I left Robie alone with his sorrow in the dark solitude of his tent, quietly weeping, his heart full of things that weren’t true but knowing that if I tried to correct him, he simply wouldn’t listen. I found myself uncomfortably alone with my thoughts for the rest of the morning. I had so many concerns that my head was spinning, and I couldn’t seem to focus on anything else. I was worried about what was going on in Robie’s mind, and what he might do about it. I was worried about how the Vangars would react when they found their dragon ship burned and their soldiers dead. Then there were the refugees, and the prisoners locked up in Anora, and Tinker…
At some point, I found myself watching the workers set up targets and preparing weapons for the contest that afternoon. I moved quietly among them, sizing them up, wondering which of them would choose to enter the competition, and who would come out on top. I tried to focus on these thoughts, rather than the confusion that lay hidden within me, like a trap waiting to spring.

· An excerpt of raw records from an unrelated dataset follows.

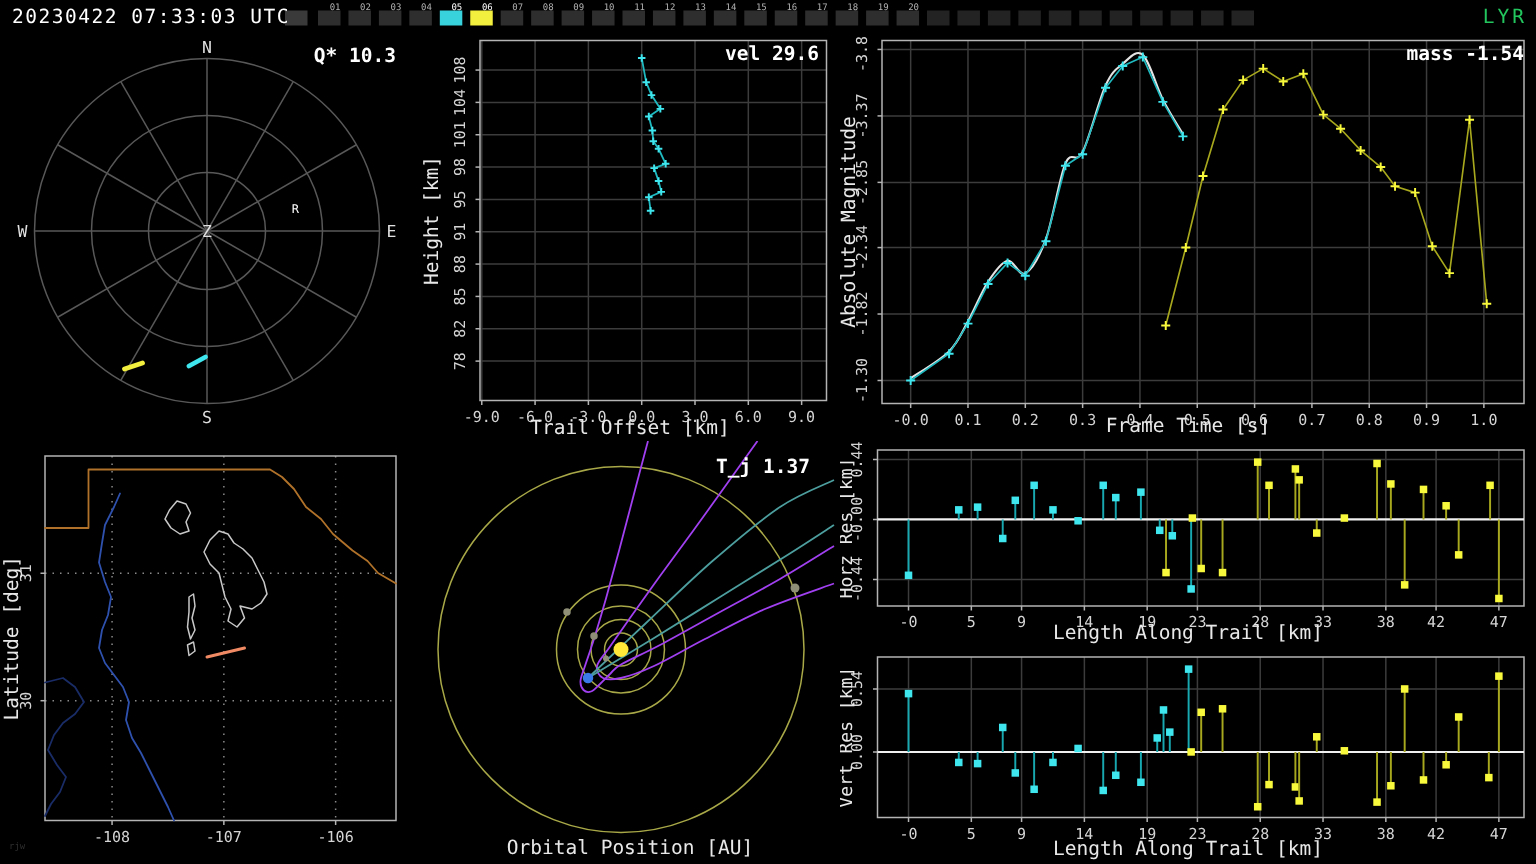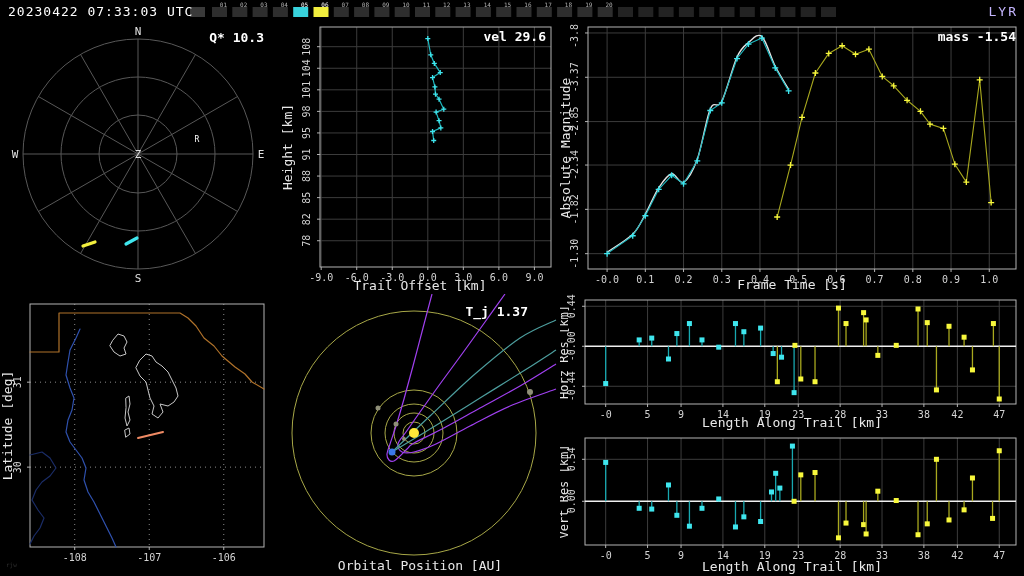--- a/index.html
+++ b/index.html
@@ -3,21 +3,21 @@
 <meta charset="utf-8">
 <style>
   html,body{margin:0;padding:0;background:#000;width:1024px;height:576px;overflow:hidden;
     font-family:"DejaVu Sans Mono","Liberation Mono",monospace;}
   .panel{position:absolute;}
   .panel svg{position:absolute;left:0;top:0;}
   .annot{position:absolute;color:#fff;font-size:13px;white-space:pre;font-weight:bold;}
   .xtitle{position:absolute;width:100%;text-align:center;color:#e8e8e8;font-size:13px;}
   #topbar{position:absolute;left:0;top:0;width:1024px;height:24px;}
   #timestamp{position:absolute;left:8px;top:4px;color:#fff;font-size:13px;letter-spacing:1px;text-align:right;}
-  #shower{position:absolute;right:6px;top:4px;color:#c4b5fd;font-size:13px;letter-spacing:2px;margin-left:31px;}
+  #shower{position:absolute;right:6px;top:4px;color:#22c55e;font-size:13px;letter-spacing:2px;margin-left:31px;}
   #watermark{position:absolute;left:6px;top:561px;color:#2e2e2e;font-size:6px;}
 </style>
 </head>
 <body>
 
 <div id="topbar">
   <div id="timestamp">20230422 07:33:03 UTC</div>
   <svg id="framebar" width="1024" height="24">
       <rect x="190" y="7" width="15" height="10" fill="#3a3a3a"></rect>
       <rect x="212" y="7" width="15" height="10" fill="#2e2e2e"></rect>
@@ -353,21 +353,21 @@
       </g>
       <g>
         <circle cx="134" cy="139" r="5" fill="#ffe838"></circle>
         <circle cx="124" cy="145" r="2" fill="#8f8f78"></circle>
         <circle cx="116" cy="130" r="2.5" fill="#8f8f78"></circle>
         <circle cx="98" cy="114" r="2.5" fill="#8f8f78"></circle>
         <circle cx="250" cy="98" r="3" fill="#8f8f78"></circle>
         <circle cx="112" cy="158" r="3.5" fill="#3a79e8"></circle>
       </g>
     </svg>
-  <div class="annot" style="right:32px;top:10px">T_j 1.37</div>
+  <div class="annot" style="right:20px;top:10px">T_j 1.37</div>
   <div class="xtitle" style="bottom:3px">Orbital Position [AU]</div>
 </div>
 
 <div class="panel" id="panel-horz" style="left:560px;top:294px;width:464px;height:141px">
   <svg width="464" height="141">
       <g>
         <line x1="45.68331066640762" y1="6" x2="45.68331066640762" y2="110" stroke="#3c3c3c" stroke-width="1"></line>
         <line x1="87.55236059840684" y1="6" x2="87.55236059840684" y2="110" stroke="#3c3c3c" stroke-width="1"></line>
         <line x1="121.04760054400623" y1="6" x2="121.04760054400623" y2="110" stroke="#3c3c3c" stroke-width="1"></line>
         <line x1="162.91665047600543" y1="6" x2="162.91665047600543" y2="110" stroke="#3c3c3c" stroke-width="1"></line>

I couldn’t help but notice young Kale as he helped with the preparations. I had looked at him as a child at first, but when I saw him with his shirt off, driving stakes into the ground with a great mallet, I realized that he truly was a young man. I watched him working and saw in Kale another young man that I remembered from that same camp. My thoughts went tail spinning towards Robie, and the harder I tried not to think of him, the more it seemed I couldn’t stop.
When the afternoon finally came and Analyn called for the contestants, I felt the burden of my thoughts fall away. I gladly went to the edge of the camp, prepared to throw myself into my work. I meant to study the contestants carefully, looking not only for the strongest, fittest fighters, but also the wisest. Analyn had prepared several tests for just this purpose. Tests that could not be won by strength or wits alone. The winner would be fit, clever, and determined.
Analyn stood on the back of a wagon and instructed the contestants to line up in front of her. They streamed out of the camp. To my chagrin, Tam appeared among them. He was the only Tal’mar in the group, though a good number of them appeared in the crowd to enjoy the entertainment. I cocked an eyebrow at him, wondering what he was up to.
“Excellent,” Analyn said. “We have several trials for you today. The judges will be watching you for speed, strength, and wits. Those of you who aim only to win the contests may not rank highest in the scoring if the judges deem your conduct unsportsmanlike. Any questions?”
There were none.
“Excellent,” Analyn said. “Then we will begin with archery. Line up in front of the targets. Take your shot and then pass the bow on to the next contestant. Your score will be based on the best three out of five rounds. Let’s begin!”
“Wait!” a voice cried out at the back of the crowd. “Wait, I’m almost there!”